In combination with this, we use Control Groups (cgroups for short) to guarantee enough CPU time for each of the cloud servers in line with the resources you have set via the server size. In the end, the scheduler decides what to do with any remaining resources and cgroups. It’s also worth noting that we reserve a set of specific cores to be outside the range of allocation for customer computing workloads. These cores are used to run the operating system of the physical host and in particular we reserve additional cores for processing of networking and storage operations. All of this is designed to increase stability of the overall machine and to deliver reliable performance levels over time independent of other customers’ load for you as a customer.
The Sources of CPU Steal Time in a Virtualized Environment
Unlike a physical environment, there are multiple sources and situations where you can experience CPU steal time as things are more complex in a multi-tenant virtualized environment. Not all of them are really a situation where you are not receiving the CPU time you should be, in fact in many cases you can often soak up spare CPU cycles beyond your allocated size but that’s not a situation where you’d see CPU steal time. The three most common situations are outlined below in more detail.
Your Cloud Server is Overloaded
It happens! Everyone wants to use as close to full capacity for what you are paying for however if the allocated CPU to your virtual cloud server is not enough to process the workload you can see CPU steal time as things backup and queue within the virtual CPU. If this is the CPU steal time root cause then the resolution is to resize the cloud server.

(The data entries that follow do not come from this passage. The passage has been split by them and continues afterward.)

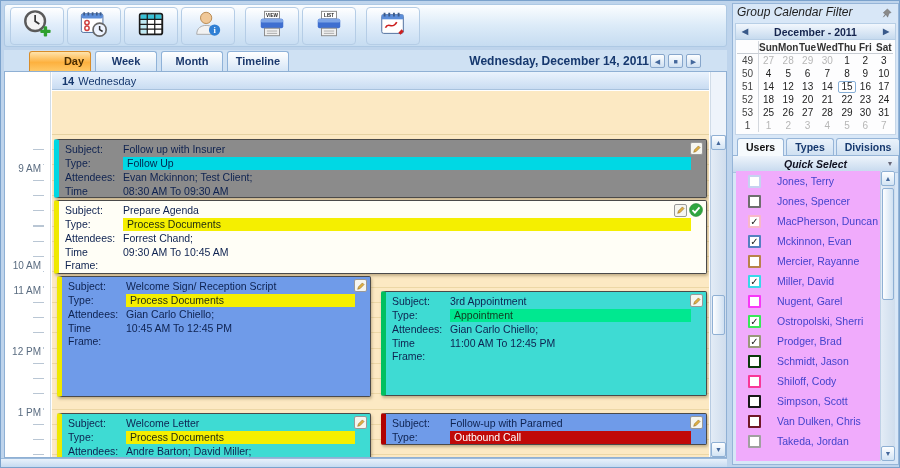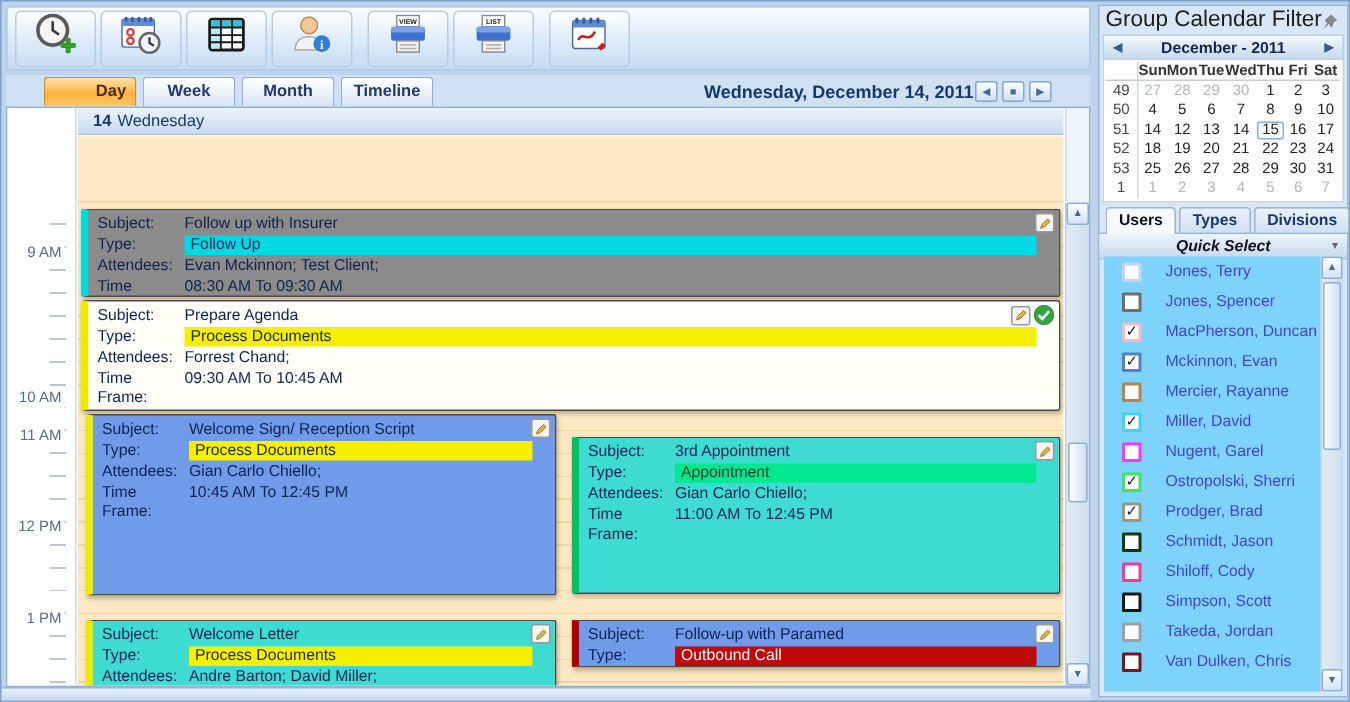"Group Calendar Filter" .sb-title { font-size: 15px -> 12px; font-style: none -> italic }
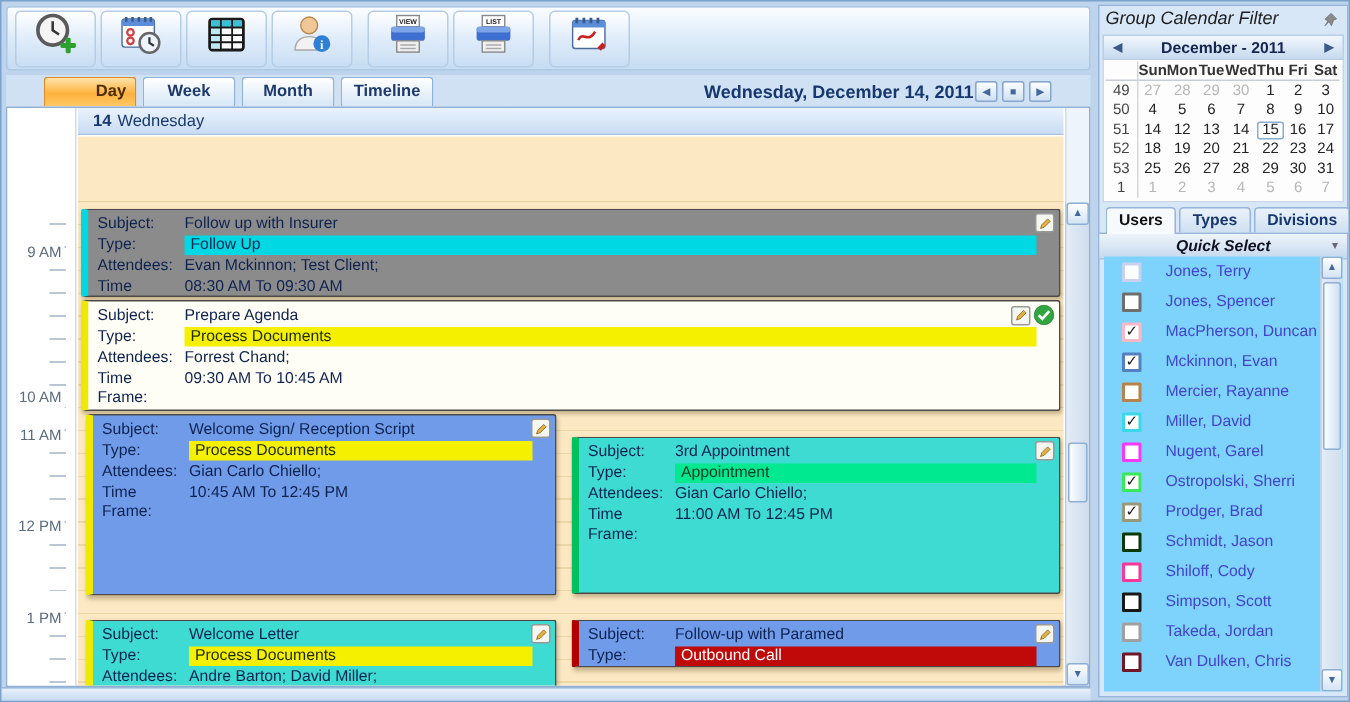"Jones, Terry" .userlist { background: #7dd3fc -> #f0abfc }
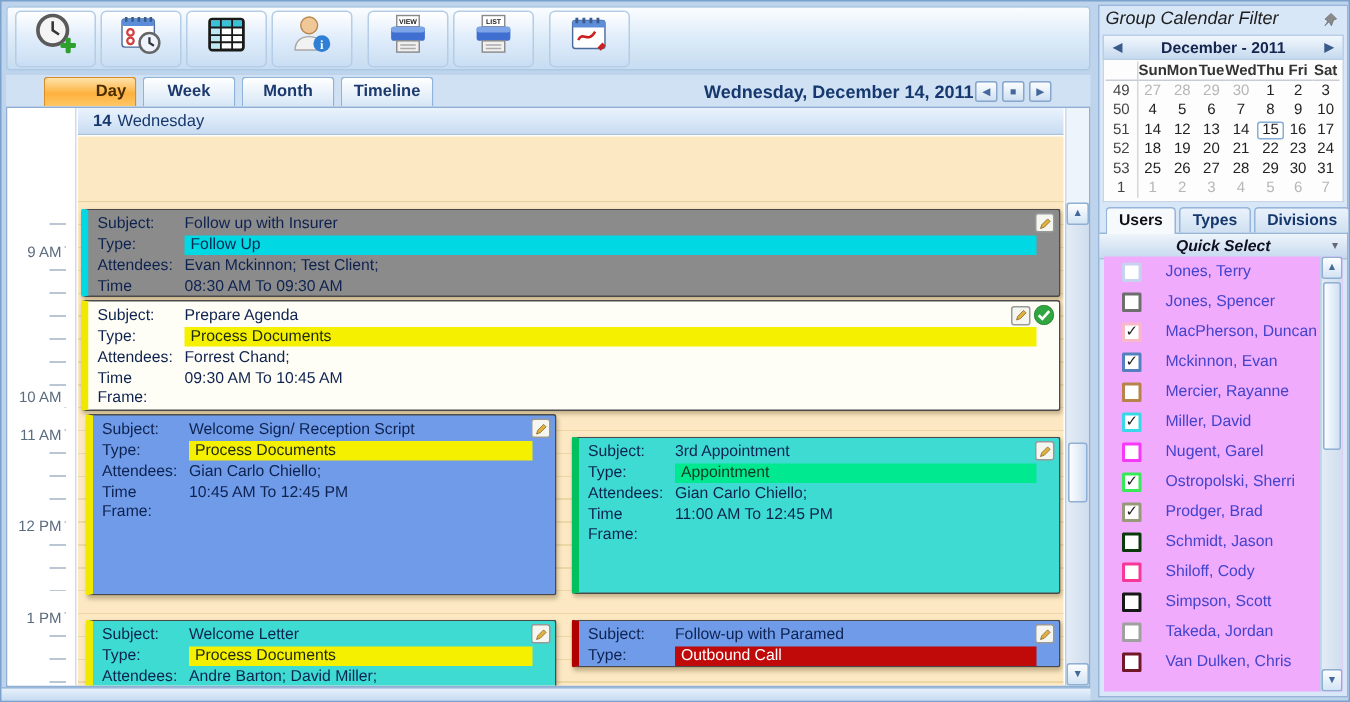"Takeda, Jordan" div.urow { order: before "Van Dulken, Chris" -> after "Van Dulken, Chris" }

If this is a temporary overload you can safely leave the things unchanged and you’ll see CPU steal time disappear when your load goes down.
The Physical Server Hosting your Cloud Server is Overloaded
The host is overloaded, in this case this is a failure from our side. It’s rare but it can happen. In this case we use live migration to migration without disruption virtual machines to other physical compute nodes to bring load levels back down to normal levels. Generally we maintain hosts well below full load so if you continue to observe this over an extended period please contact us and our free 24/7 support can check the physical host you are on. If it’s not overloaded then it’s unlikely the root cause of your CPU steal time.
You are Using a Smaller Virtual Core Size
At CloudSigma we give you the ability to define the virtual core size to take advantage of having for example more CPU threads of more smaller virtual cores for any given cloud server size. The cloud server within the operating system will always see the core size as the full physical size. So if the physical core is 2.6GHz but you set your VM to be 4GHz and two cores, each virtual core will be 2GHz. So you will always see steal time but in fact that’s because you are only being allocated a pro rata amount of the total core not the full size due to the virtual core sizing being smaller. As such you should always adjust any calculations of CPU steal time to take account smaller virtual core sizing if in fact you are using that. To avoid this, you can use the full core size per core by expanding the virtual core size to the full CPU core size (e.g. Intel v4 2.6GHz).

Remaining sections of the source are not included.